Altin Çuko

Personal information
- Date of birth: 21 June 1974
- Place of birth: Albania
- Date of death: 5 March 2025 (aged 50)
- Position(s): Forward

Senior career*
- Years: Team / Apps / (Gls)
- 1992–1994: Lushnja / 48 / (25)
- 1994–1995: Tomori Berat / 22 / (20)
- 1995: Laçi / 16 / (18)
- 1998–1999: Tomori Berat / 18 / (20)
- Total:  / 104 / (83)

= Altin Çuko =

Albanian footballer (1974–2025)

Altin Çuko (21 June 1974 – 5 March 2025) was an Albanian footballer who played as a forward.
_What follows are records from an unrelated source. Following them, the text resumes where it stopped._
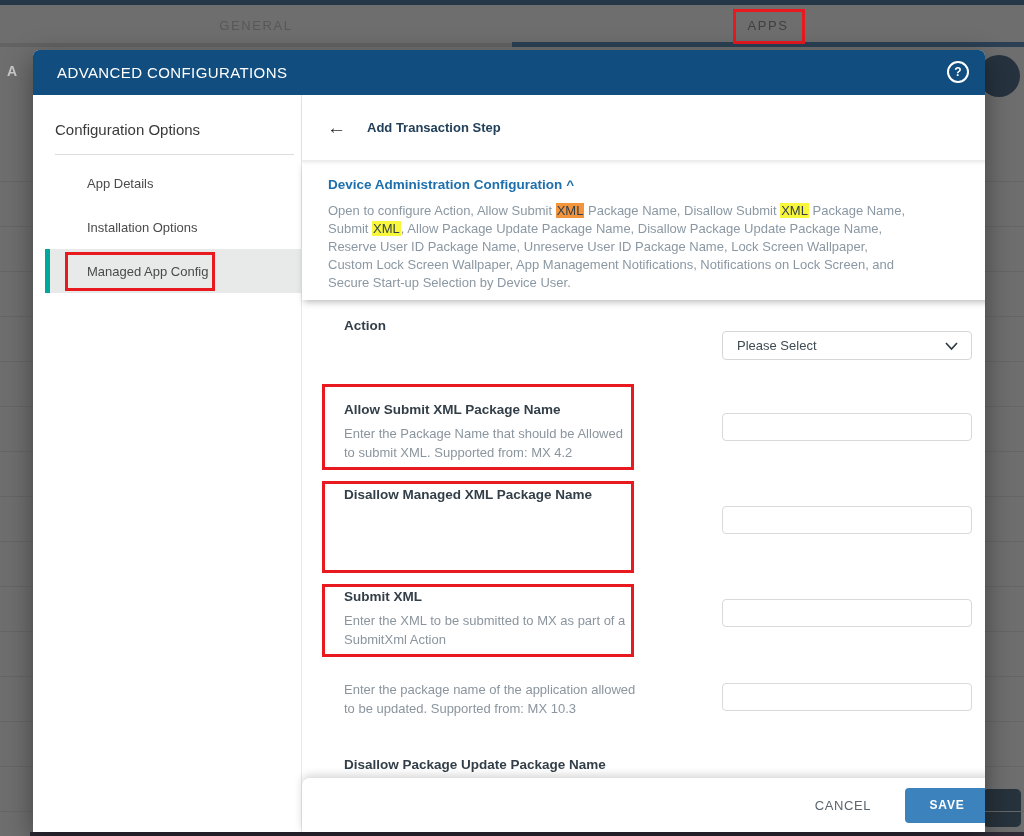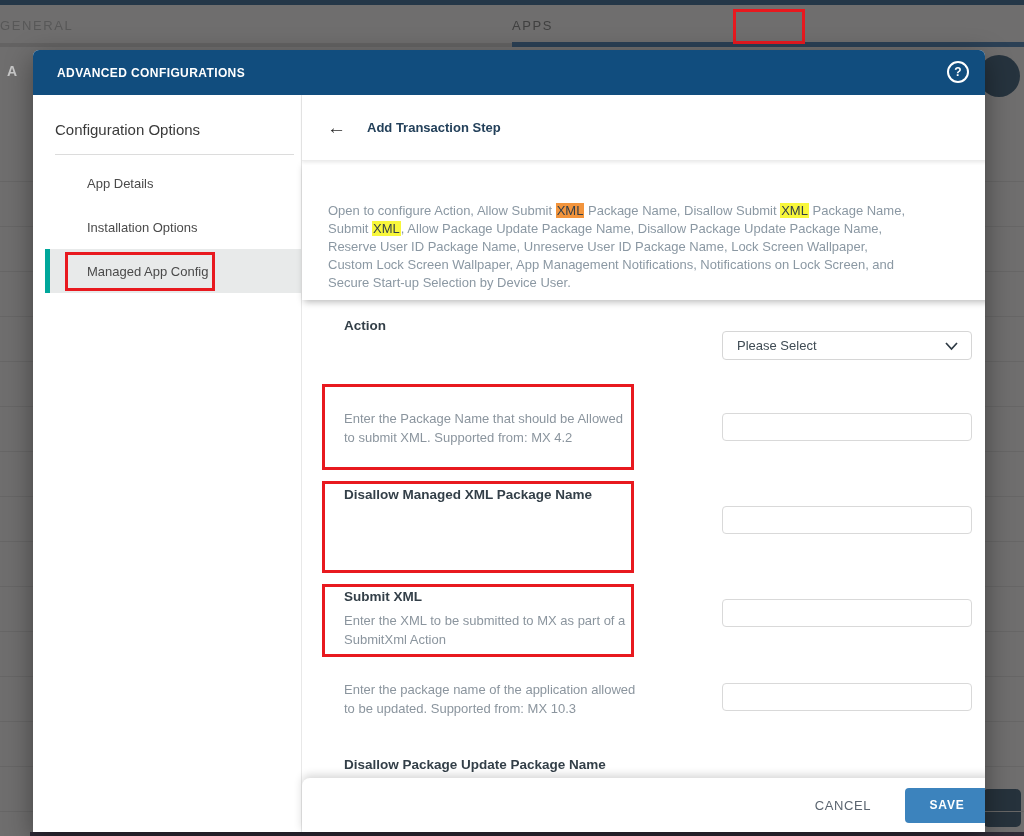--- a/index.html
+++ b/index.html
@@ -5,21 +5,21 @@
   html,body{margin:0;padding:0;}
   body{
     width:1024px;height:836px;position:relative;overflow:hidden;
     font-family:"Liberation Sans","DejaVu Sans",sans-serif;
     background:#6f6e6e;
   }
   
   .bg-layer{position:absolute;inset:0;z-index:1;}
   .top-strip{position:absolute;left:0;top:0;width:1024px;height:5px;background:#243748;}
   .tab-bar{position:absolute;left:0;top:5px;width:1024px;height:41px;display:flex;}
-  .tab{flex:1;display:flex;align-items:center;cursor:pointer;}
+  .tab{flex:1;display:flex;align-items:center;justify-content:center;cursor:pointer;}
   .tab span{font-size:13px;letter-spacing:1.6px;color:#585858;}
   .tab.active span{color:#404040;}
   .tab-underline{position:absolute;left:512px;top:42px;width:512px;height:5px;background:#2b4055;}
   .tab-underline-left{position:absolute;left:0;top:43px;width:512px;height:4px;background:#646363;}
   .bg-letter{position:absolute;left:7px;top:63px;color:#c9c9c9;font-size:14px;font-weight:bold;}
   .bg-rowline{position:absolute;left:0;width:1024px;height:1px;background:#676666;}
   .bg-circle{position:absolute;left:978px;top:55px;width:42px;height:42px;border-radius:50%;background:#26333e;}
   .bg-btn-dark{position:absolute;left:983px;top:789px;width:38px;height:38px;border-radius:5px;background:#26323c;}
   .bg-bottom-strip{position:absolute;left:30px;top:832px;width:994px;height:4px;background:#2f2a36;}
   
@@ -28,21 +28,21 @@
   
   .modal{
     position:absolute;left:33px;top:50px;width:952px;height:782px;z-index:10;
     background:#ffffff;border-radius:6px 6px 0 0;overflow:hidden;
     box-shadow:0 8px 28px rgba(0,0,0,.4);
   }
   .modal-header{
     position:absolute;left:0;top:0;width:100%;height:45px;background:#114d7e;
     display:flex;align-items:center;
   }
-  .modal-title{color:#ffffff;font-size:12px;font-weight:bold;letter-spacing:.4px;margin-left:24px;}
+  .modal-title{color:#ffffff;font-size:15px;font-weight:normal;letter-spacing:.4px;margin-left:24px;}
   .help-btn{
     position:absolute;right:16px;top:11px;width:22px;height:22px;border:2px solid #ffffff;
     border-radius:50%;box-sizing:border-box;display:flex;align-items:center;justify-content:center;
     color:#ffffff;font-size:12px;font-weight:bold;cursor:pointer;
   }
   .modal-body{position:absolute;left:0;top:45px;width:952px;height:737px;display:flex;padding-left:12px;}
   
   .sidebar{width:257px;height:100%;background:#ffffff;border-right:1px solid #e8e8e8;box-sizing:border-box;}
   .sb-heading{margin:26px 0 0 10px;font-size:15px;color:#3a3a3a;}
   .sb-divider{margin:16px 7px 0 10px;border-top:1px solid #dcdcdc;height:0;}
@@ -175,35 +175,39 @@
         </div>
     </div>
 
     <div class="content">
       <div class="back-head">
         <span class="back-arrow">←</span>
         <span class="back-title">Add Transaction Step</span>
       </div>
 
       <div class="section-head">
+        <div class="section-title">
+          <span>Device Administration Configuration</span><span class="section-caret">^</span>
+        </div>
         <div class="section-desc"><span>Open to configure Action, Allow Submit </span><span class="hl hl-orange">XML</span><span> Package Name, Disallow Submit </span><span class="hl hl-yellow">XML</span><span> Package Name, Submit </span><span class="hl hl-yellow">XML</span><span>, Allow Package Update Package Name, Disallow Package Update Package Name, Reserve User ID Package Name, Unreserve User ID Package Name, Lock Screen Wallpaper, Custom Lock Screen Wallpaper, App Management Notifications, Notifications on Lock Screen, and Secure Start-up Selection by Device User.</span></div>
       </div>
 
       <div class="fields-area">
         <div class="anno anno-a"></div>
         <div class="anno anno-b"></div>
         <div class="anno anno-c"></div>
       <div class="frow r0"><div class="f-text">
               <div class="f-label">Action</div>
             </div><div class="f-control f-select">
               <span class="sel-val">Please Select</span>
               <span class="chev"><svg width="13" height="9" viewBox="0 0 13 9">
                   <path d="M1 1l5.5 6L12 1" fill="none" stroke="#2e3a44" stroke-width="1.7"></path>
                 </svg></span>
             </div></div><div class="frow r1"><div class="f-text">
+              <div class="f-label">Allow Submit XML Package Name</div>
               <div class="f-desc">Enter the Package Name that should be Allowed to submit XML. Supported from: MX 4.2</div>
             </div><input class="f-control f-input" style=""></div><div class="frow r2"><div class="f-text">
               <div class="f-label">Disallow Managed XML Package Name</div>
             </div><input class="f-control f-input" style=""></div><div class="frow r3"><div class="f-text">
               <div class="f-label">Submit XML</div>
               <div class="f-desc">Enter the XML to be submitted to MX as part of a SubmitXml Action</div>
             </div><input class="f-control f-input" style=""></div><div class="frow r4"><div class="f-text">
               <div class="f-desc">Enter the package name of the application allowed to be updated. Supported from: MX 10.3</div>
             </div><input class="f-control f-input" style=""></div><div class="frow r5"><div class="f-text">
               <div class="f-label">Disallow Package Update Package Name</div>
He won the Albanian Superliga Golden Boot, scoring 21 goals during the 1995–96 campaign, 5 with Tomori Berat and 16 with KF Laçi.

Not renowned for a prolific scoring record, Çuko scored a remarkable 7 goals in Laçi's final two matches to finish top of the goalscorers chart ahead of Shpëtim Kateshi who scored an even more remarkable 12 in Shkumbini Peqins final 5 matches, 7 of those also in the final two games.

Çuko died on 5 March 2025, at the age of 50.